Eric Besson et le coût astronomique de la sortie du nucléaire en Allemagne

Après les déclarations du Figaro (la sortie du nucléaire coûterait 750 milliards), voici le nouvel étendard des pro-nucléaires et pro-fossiles : « 1700 milliards d’euros ». Ce serait le « coût » de la « sortie du nucléaire » de l’Allemagne d’après Siemens. Ce chiffre est repris systématiquement par le Ministre de l’Energie Eric Besson, qui raconte n’importe quoi, une fois de plus.

Sur les déclarations de SIEMENS

Les déclarations attribuées à Siemens par la presse et largement reprises par certains politiques sont très éloignées du message que l’entreprise a voulu mettre en avant. A aucun moment, Siemens ne parle du « coût » de la sortie du nucléaire, mais bien de l’évaluation des besoins d’investissement pour l’ensemble du secteur électrique. Ce qui veut dire que :

  • les 1700 milliards d’euros ne concernent pas spécifiquement le nucléaire ou les énergies renouvelables, mais l’ensemble de la production électrique et les infrastructures nécessaires (gaz, charbon, renouvelables, nucléaire, réseaux…) d’ici 2030;
  • le 1700 milliards n’est pas un « coût » mais un « investissement » nécessaire. Les « investissements » sont réalisés parce qu’ils sont économiquement viables : à une dépense d’investissement est associée une recette de retour sur investissements;
  • Le chiffre de 1700 milliards n’a de sens qu’en le comparant aux investissements d’un autre scénario énergétique, afin d’évaluer le différentiel entre les deux. Ce faisant, Siemens affirme que même sans sortie du nucléaire, il faudrait financer le système énergétique allemand à hauteur de 1418 milliards d’euros;
  • Selon Siemens, la différence marginale entre les deux scénarios se situe dans une fourchette entre 11 et 252 milliards d’euros selon les options technologiques retenues. Des chiffres nettement plus raisonnables et proches d’autres estimations équivalentes sur les besoins d’investissement (KfW, RWE);
  • Siemens n’inclut pas dans ce chiffrage le coût du démantèlement, évalué à plusieurs dizaines de milliards d’euros. En toute logique, celui-ci devrait être intégré au coût du nucléaire et non à celui de la transition, ce qui rapprocherait davantage les deux estimations.

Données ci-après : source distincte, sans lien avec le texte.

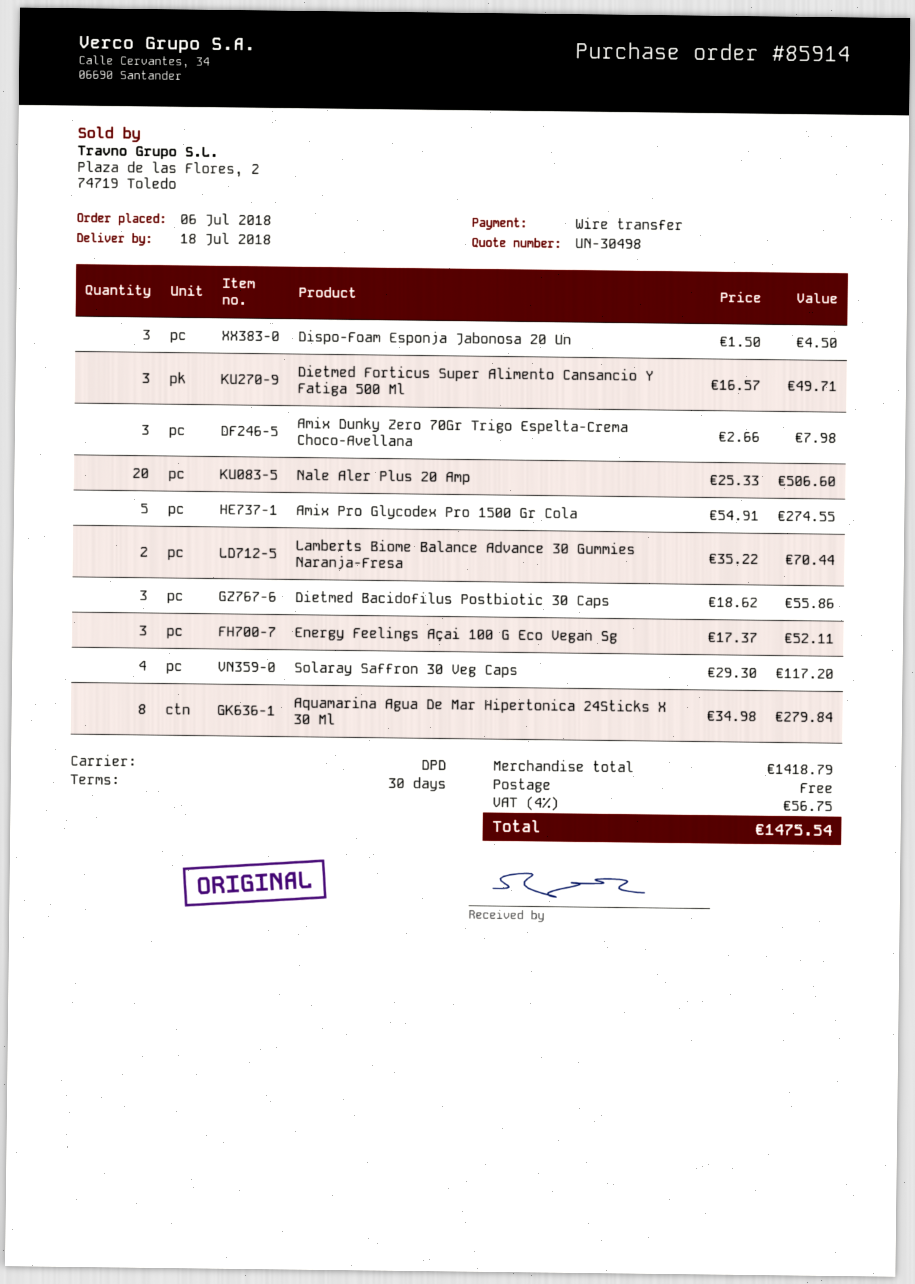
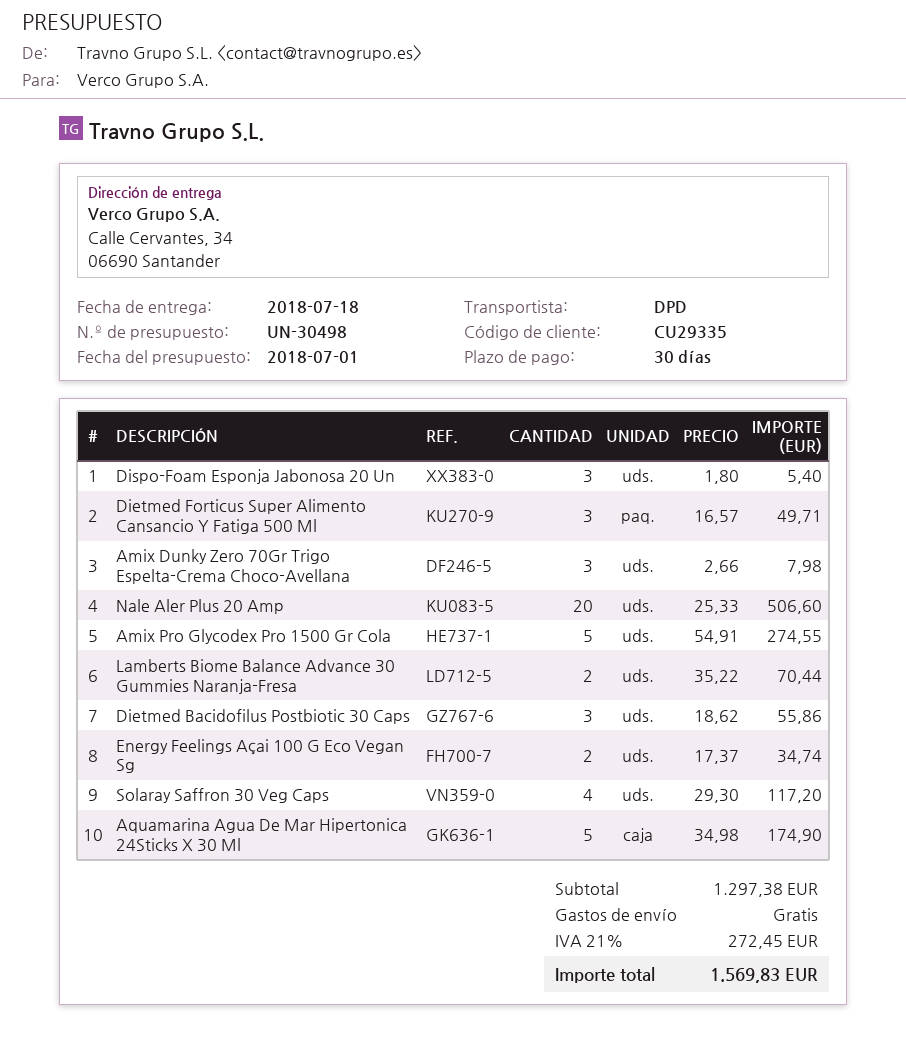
Dispo-Foam Esponja Jabonosa 20 Un: 3 x 1.50 = 4.50 -> 3 x 1.80 = 5.40
Energy Feelings Açai 100 G Eco Vegan Sg: 3 x 17.37 = 52.11 -> 2 x 17.37 = 34.74
Aquamarina Agua De Mar Hipertonica 24Sticks X 30 Ml: 8 x 34.98 = 279.84 -> 5 x 34.98 = 174.90
subtotal: 1418.79 -> 1297.38
tax: 4% = 56.75 -> 21% = 272.45
total: 1475.54 -> 1569.83

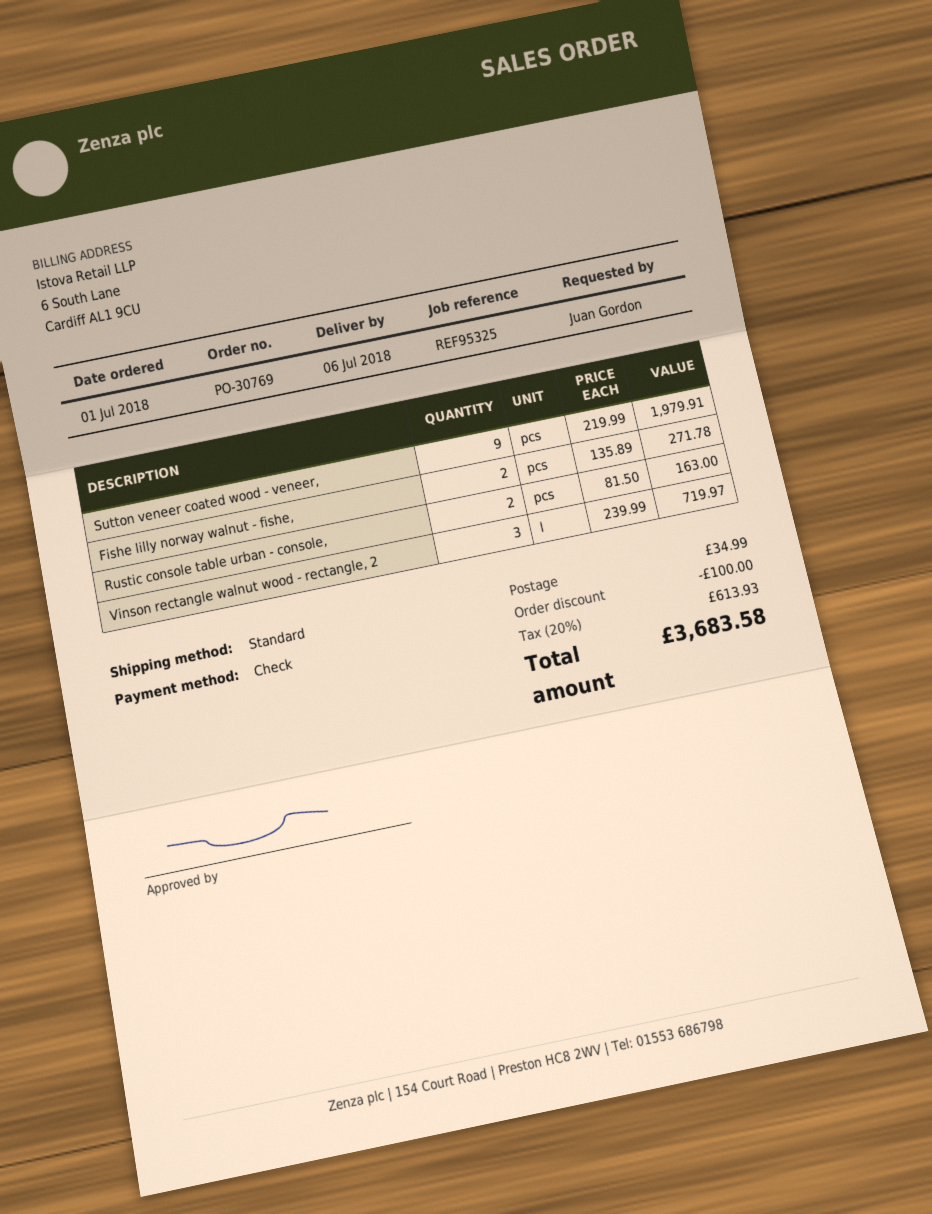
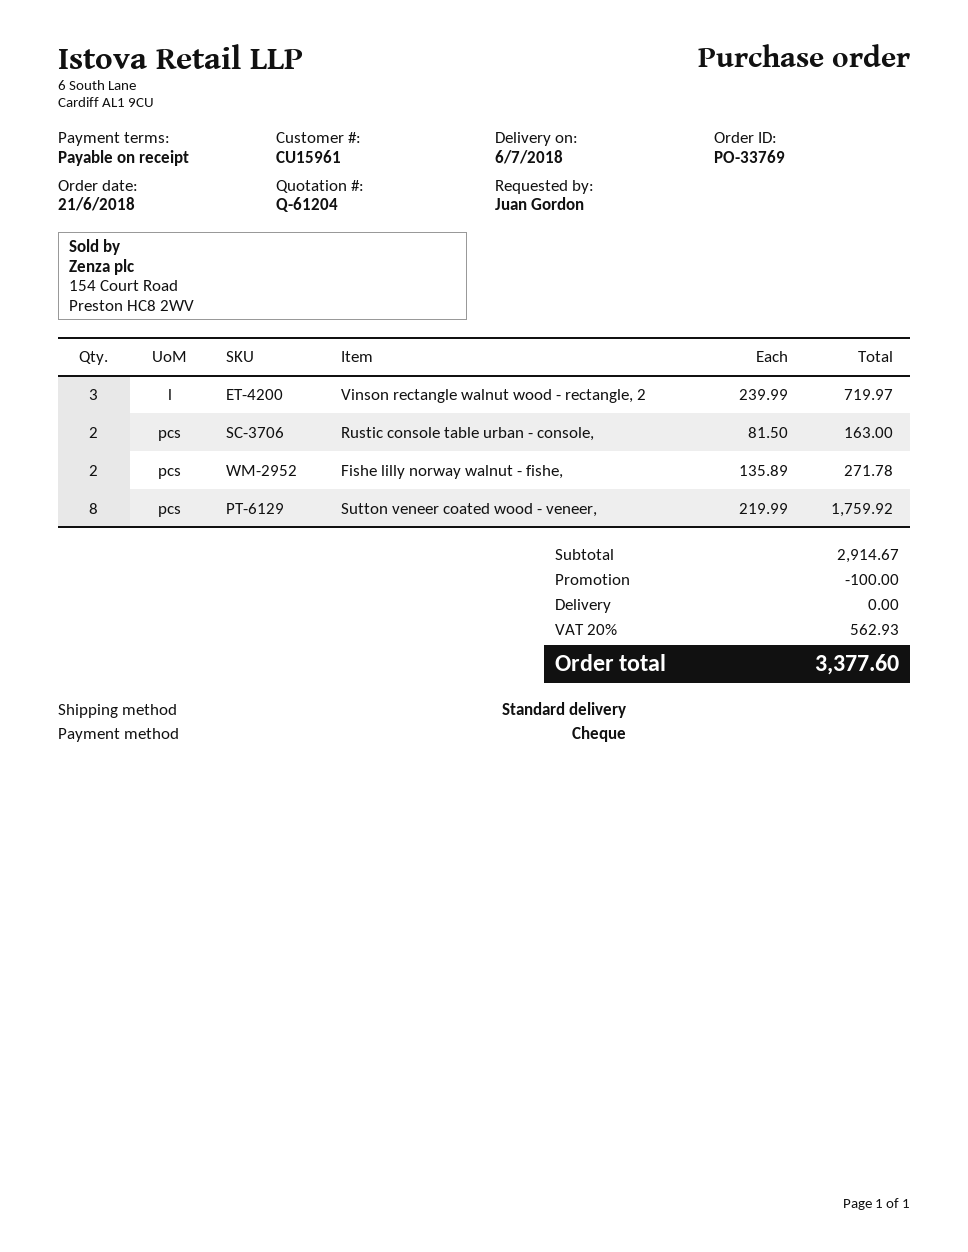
order number: PO-30769 -> PO-33769
order date: 2018-07-01 -> 2018-06-21
Sutton veneer coated wood - veneer,: 9 x 219.99 = 1979.91 -> 8 x 219.99 = 1759.92
shipping: 34.99 -> 0.00
tax: 20% = 613.93 -> 20% = 562.93
total: 3683.58 -> 3377.60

C’est d’ailleurs le sens d’un correctif que Siemens a tenu à faire connaître dans un communiqué de presse.

En résumé, en aucun cas, le chiffre de Siemens ne peut être mis sur le dos de la « sortie du nucléaire » : il est scandaleux que M. Besson l’utilise ainsi.

Enfin, la grande faiblesse de cette annonce reste l’absence d’une étude détaillée pour évaluer les hypothèses prises, ce qui empêche de comprendre les détails. D’autres études d’acteurs tout aussi sérieux sont elles beaucoup plus transparentes, ce qui permet notamment d’évaluer le périmètre d’investissements pris en compte.

Ce que dit la KfW

La KfW est un investisseur institutionnel allemand, comparable à la Caisse des Dépôts et Consignations en France.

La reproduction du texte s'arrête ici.